I wonder how to compute precision and recall using a confusion matrix for a multi-class classification problem. Specifically, an observation can only be assigned to its most probable class / label. I would like to compute:

  • Precision = TP / (TP+FP)
  • Recall = TP / (TP+FN)

for each class, and then compute the micro-averaged F-measure.

Best Answer

In a 2-hypothesis case, the confusion matrix is usually:

Declare H1 Declare H0
Is H1 TP FN
Is H0 FP TN

where I've used something similar to your notation:

  • TP = true positive (declare H1 when, in truth, H1),
  • FN = false negative (declare H0 when, in truth, H1),
  • FP = false positive
  • TN = true negative

From the raw data, the values in the table would typically be the counts for each occurrence over the test data. From this, you should be able to compute the quantities you need.

Edit

The generalization to multi-class problems is to sum over rows / columns of the confusion matrix.

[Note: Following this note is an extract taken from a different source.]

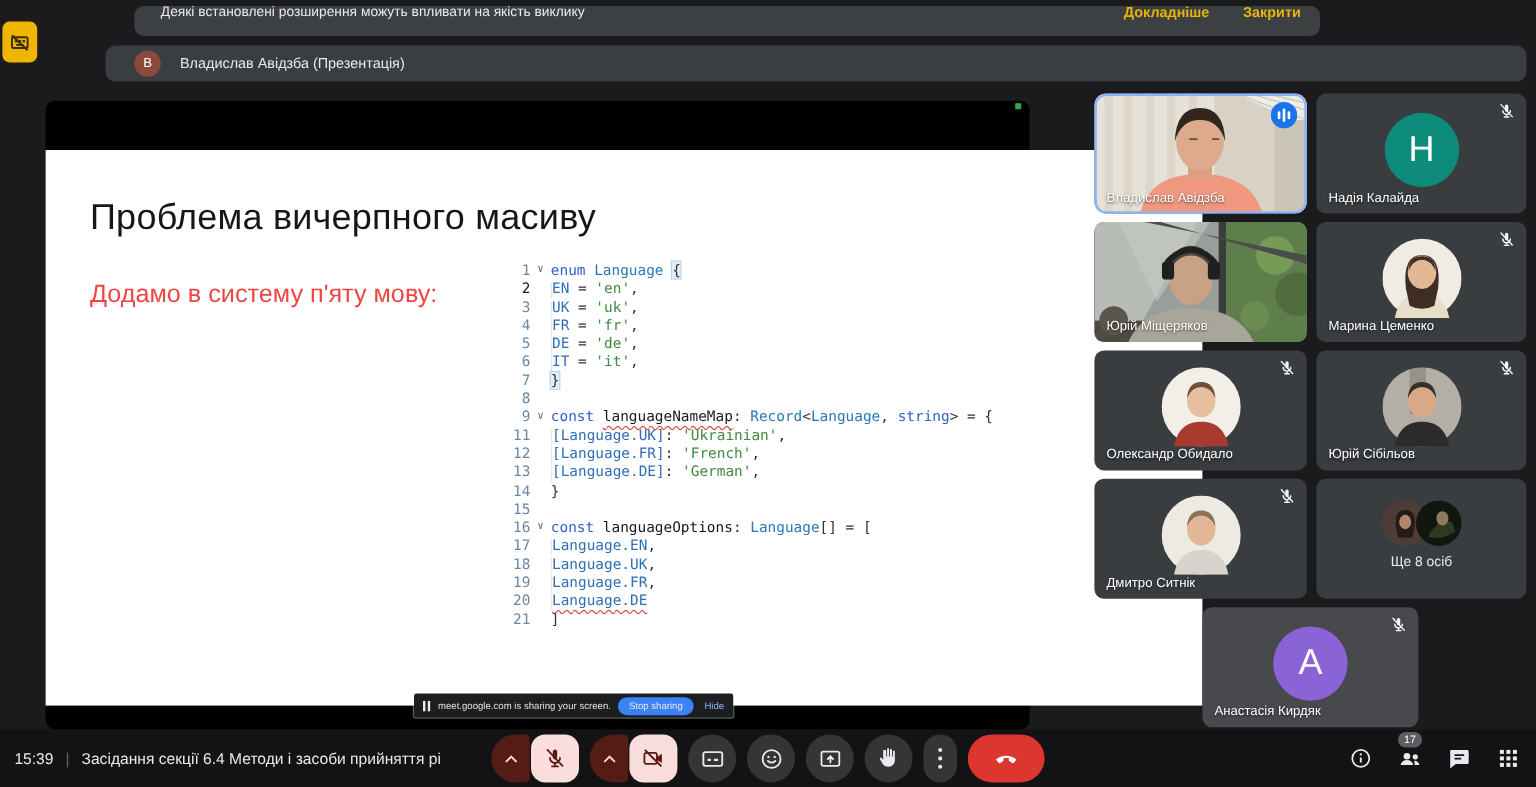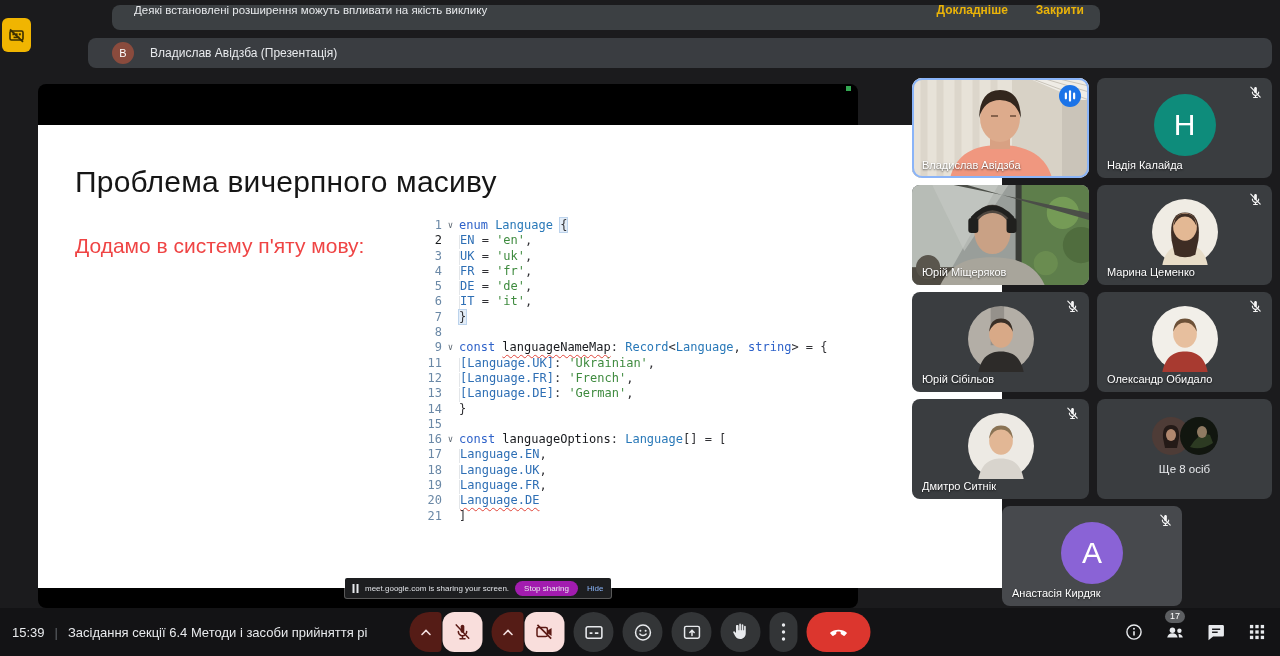"Юрій Сібільов" div.tile { order: before "Олександр Обидало" -> after "Олександр Обидало" }
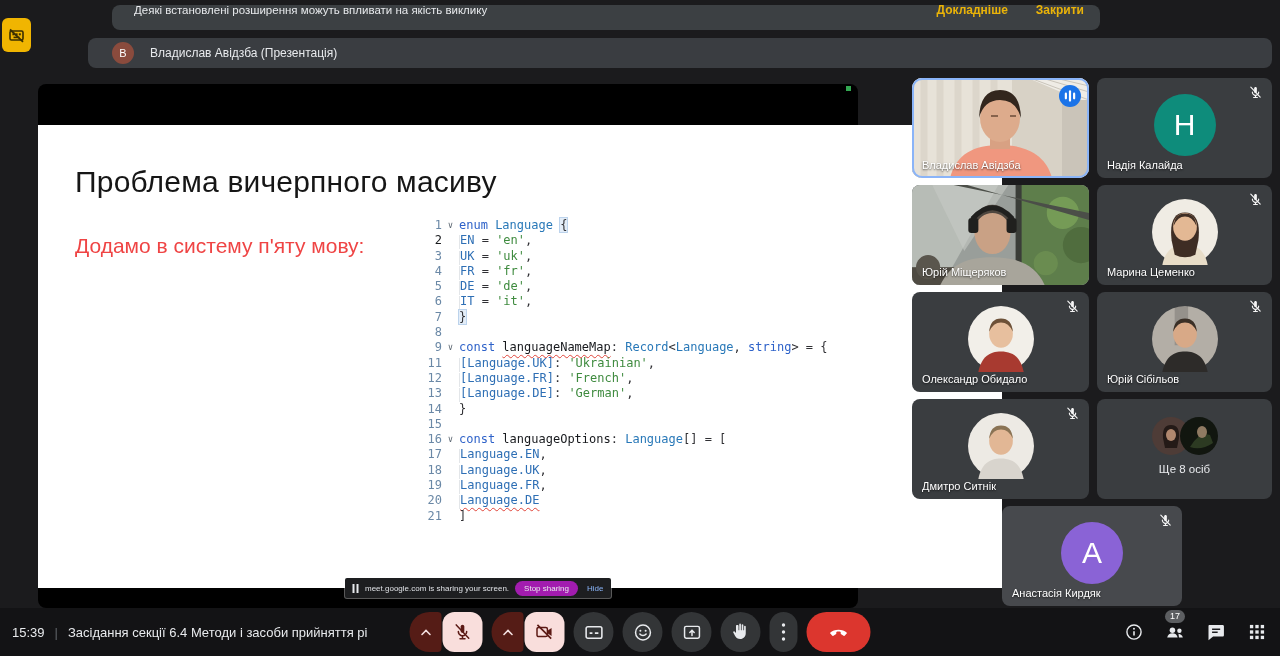"Stop sharing" .share-stop { background: #a21caf -> #3b82f6 }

Given that the matrix is oriented as above, i.e., that a given row of the matrix corresponds to specific value for the "truth", we have:

$\text{Precision}_{~i} = \cfrac{M_{ii}}{\sum_j M_{ji}}$

$\text{Recall}_{~i} = \cfrac{M_{ii}}{\sum_j M_{ij}}$

That is, precision is the fraction of events where we correctly declared $i$ out of all instances where the algorithm declared $i$. Conversely, recall is the fraction of events where we correctly declared $i$ out of all of the cases where the true of state of the world is $i$.